The study, which recently appeared in the the Geophysical Research Letters under the title “Band Formation and Ocean-Surface Interaction on Europa and Ganymede“, was conducted by Samuel M. Howell and Robert T. Pappalardo – two researchers from the NASA Jet Propulsion Laboratory. For their study, the team examined both Ganymede and Europa to see what the moons surface features indicated about how they changed over time.
Using the same two-dimensional numerical models that scientists have used to solve mysteries about motion in the Earth’s crust, the team focused on the linear features known as “bands” and “groove lanes” on Europa and Ganymede. The features have long been suspected to be tectonic in nature, where fresh deposits of ocean water have risen to the surface and become frozen over previously-deposited layers.
However, the connection between this band-forming processes and exchanges between the ocean and the surface has remained elusive until now. To address this, the team used their 2-D numerical models to simulate ice shell faulting and convection.Their simulations also produced a beautiful animation that tracked the movement of “fossil” ocean material, which rises from the depths, freezes into the base of the icy surface, and deforms it over time.
Whereas the white layer at the top is the surface crust of Europa, the colored band in the middle (orange and yellow) represents the stronger sections of the ice sheet. Over time, gravitational interactions with Jupiter cause the ice shell to deform, pulling the top layer of ice apart and creating faults in the upper ice. At the bottom is the softer ice (teal and blue), which begins to churn as the upper layers pull apart.
This causes water from Europa’s interior ocean, which is in contact with the softer lower layers of the icy shell (represented by white dots), to mix with the ice and slowly be transported to the surface. As they explain in their paper, the process where this “fossil” ocean material becomes trapped in Europa’s ice shell and slowly rises to the surface can take hundreds of thousands of years or more.
As they state in their study:
“We find that distinct band types form within a spectrum of extensional terrains correlated to lithosphere strength, governed by lithosphere thickness and cohesion. Furthermore, we find that smooth bands formed in weak lithosphere promote exposure of fossil ocean material at the surface.”
In this respect, once this fossil material reaches the surface, it acts as a sort of geological record, showing how the ocean was millions of years ago and not as it is today. This is certainly significant when it comes to future missions to Europa, such as NASA’s Europa Clipper mission. This spacecraft, which is expected to launch sometime in the 2020s, will be the first to study Europa exclusively.
In addition to studying the composition of Europa’s surface (which will tell us more about the composition of the ocean), the spacecraft will be studying surface features for signs of current geological activity. On top of that, the mission intends to look for key compounds in the surface ice that would indicate the possible presence of life in the interior (i.e. biosignatures).
If what this latest study indicates is true, then the ice and compounds the Europa Clipper will be examining will essentially be “fossils” from hundreds of thousands or even millions of years ago.
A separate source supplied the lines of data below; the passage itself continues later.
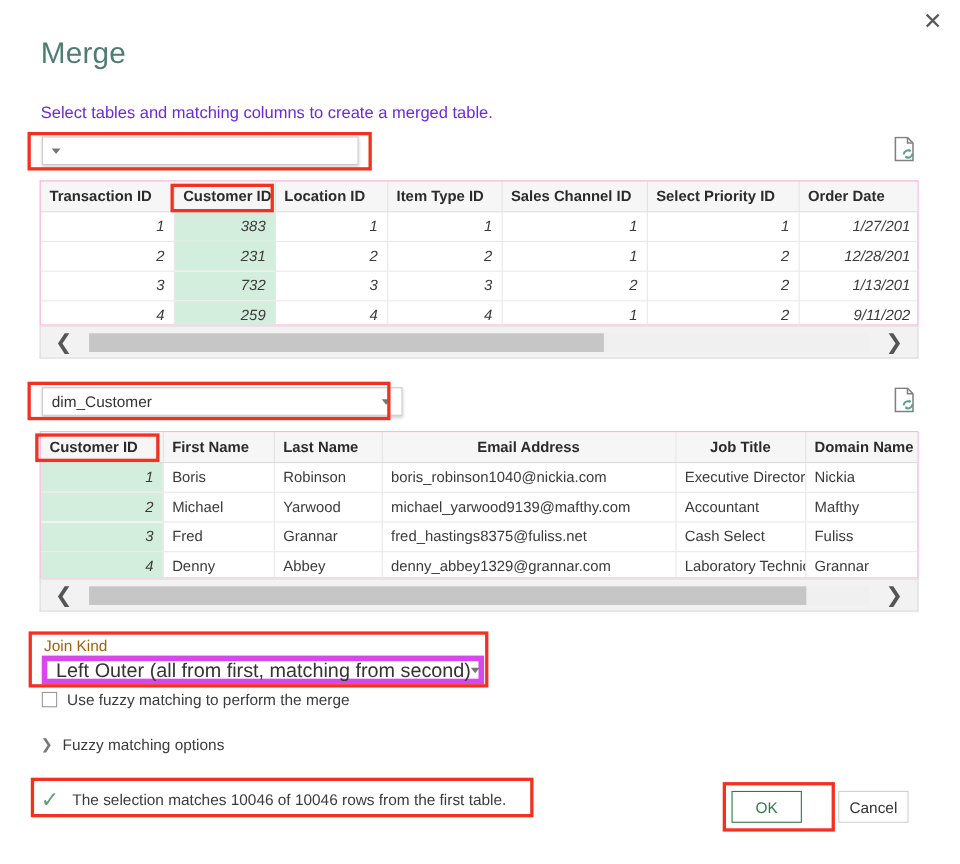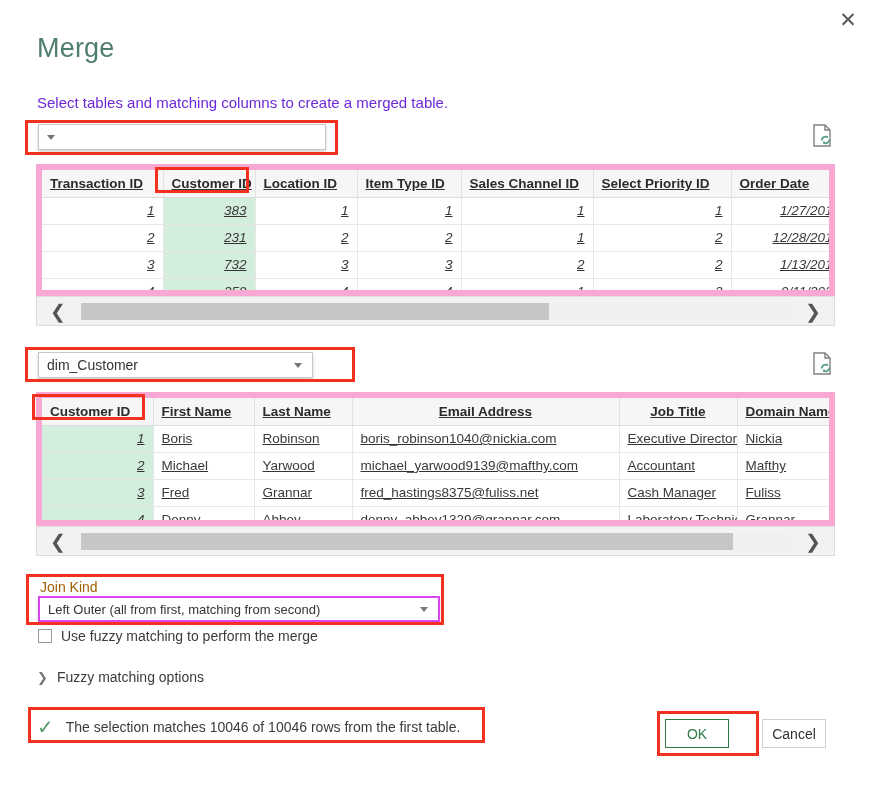--- a/index.html
+++ b/index.html
@@ -75,23 +75,22 @@
   .doc-refresh {
     position:absolute;
     width: 22px; height: 24px;
     cursor:pointer;
   }
 
   
   .grid-wrap {
     position:absolute;
     background:#fff;
-    border:6px solid #f9a8d4;
+    border:1px solid #f9a8d4;
     overflow:hidden;
-    text-decoration:underline;
   }
   table.prev {
     border-collapse: collapse;
     table-layout: fixed;
     width: 100%;
     font-size: 13.5px;
   }
   table.prev th {
     background:#f6f6f6;
     border-right:1px solid #e2e2e2;
@@ -148,24 +147,24 @@
   }
 
   
   .jk-label {
     position:absolute; left:40px; top:579px;
     font-size:14px; color:#a16207;
   }
   .jk-select {
     position:absolute; left:38px; top:596px;
     width: 402px; height: 26px;
-    background:#fff; border:2px solid #d946ef;
+    background:#fff; border:5px solid #d946ef;
     box-shadow: 0 2px 3px rgba(0,0,0,.15);
     display:flex; align-items:center; padding:0 8px;
-    font-size:13px; cursor:pointer;
+    font-size:18px; cursor:pointer;
   }
   .jk-select .lbl{flex:1;white-space:nowrap;}
 
   
   .chk-row {
     position:absolute; left:38px; top:628px;
     display:flex; align-items:center; gap:9px;
     font-size:14px; color:#3b3b3b;
     cursor:pointer;
   }
@@ -307,21 +306,21 @@
     <span>❮</span>
   </div>
   <div class="track">
     <div class="thumb" style="width:66%;"></div>
   </div>
   <div class="arrow">
     <span>❯</span>
   </div>
 </div>
 
-<div class="tbl-select" style="left:38px; top:352px; width:275px;">
+<div class="tbl-select" style="left:38px; top:352px; width:328px;">
   <span class="lbl">dim_Customer</span>
   <span class="caret"></span>
 </div>
 <div class="redbox" style="left:25px; top:347px; width:330px; height:35px;"></div>
 
 <div class="doc-refresh" style="left:812px; top:352px;">
   <svg width="22" height="24" viewBox="0 0 22 24">
     <path d="M2,1 L13,1 L18,6 L18,22 L2,22 Z" fill="none" stroke="#808080" stroke-width="1.4"></path>
     <path d="M13,1 L13,6 L18,6" fill="none" stroke="#808080" stroke-width="1.4"></path>
     <g stroke="#5aa08a" stroke-width="1.8" fill="none">
@@ -368,21 +367,21 @@
         <td class="al">Yarwood</td>
         <td class="al">michael_yarwood9139@mafthy.com</td>
         <td class="al">Accountant</td>
         <td class="al">Mafthy</td>
       </tr>
       <tr>
         <td class="num selcol-b">3</td>
         <td class="al">Fred</td>
         <td class="al">Grannar</td>
         <td class="al">fred_hastings8375@fuliss.net</td>
-        <td class="al">Cash Manager</td>
+        <td class="al">Cash Select</td>
         <td class="al">Fuliss</td>
       </tr>
       <tr>
         <td class="num selcol-b">4</td>
         <td class="al">Denny</td>
         <td class="al">Abbey</td>
         <td class="al">denny_abbey1329@grannar.com</td>
         <td class="al">Laboratory Technician</td>
         <td class="al">Grannar</td>
       </tr>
In short, any biomarkers the spacecraft detects – i.e. signs of potential life – will essentially be dated. However, this need not deter us from sending missions to Europa, for even evidence of past life would be groundbreaking, and a good indication that life still exists there today.
If anything, it makes the case for a lander that can explore Europa’s plumes, or perhaps even a Europa submarine (cryobot), all the more necessary! If there is life beneath Europa’s icy surface, we are determined to find it – provided we don’t contaminate it in the process!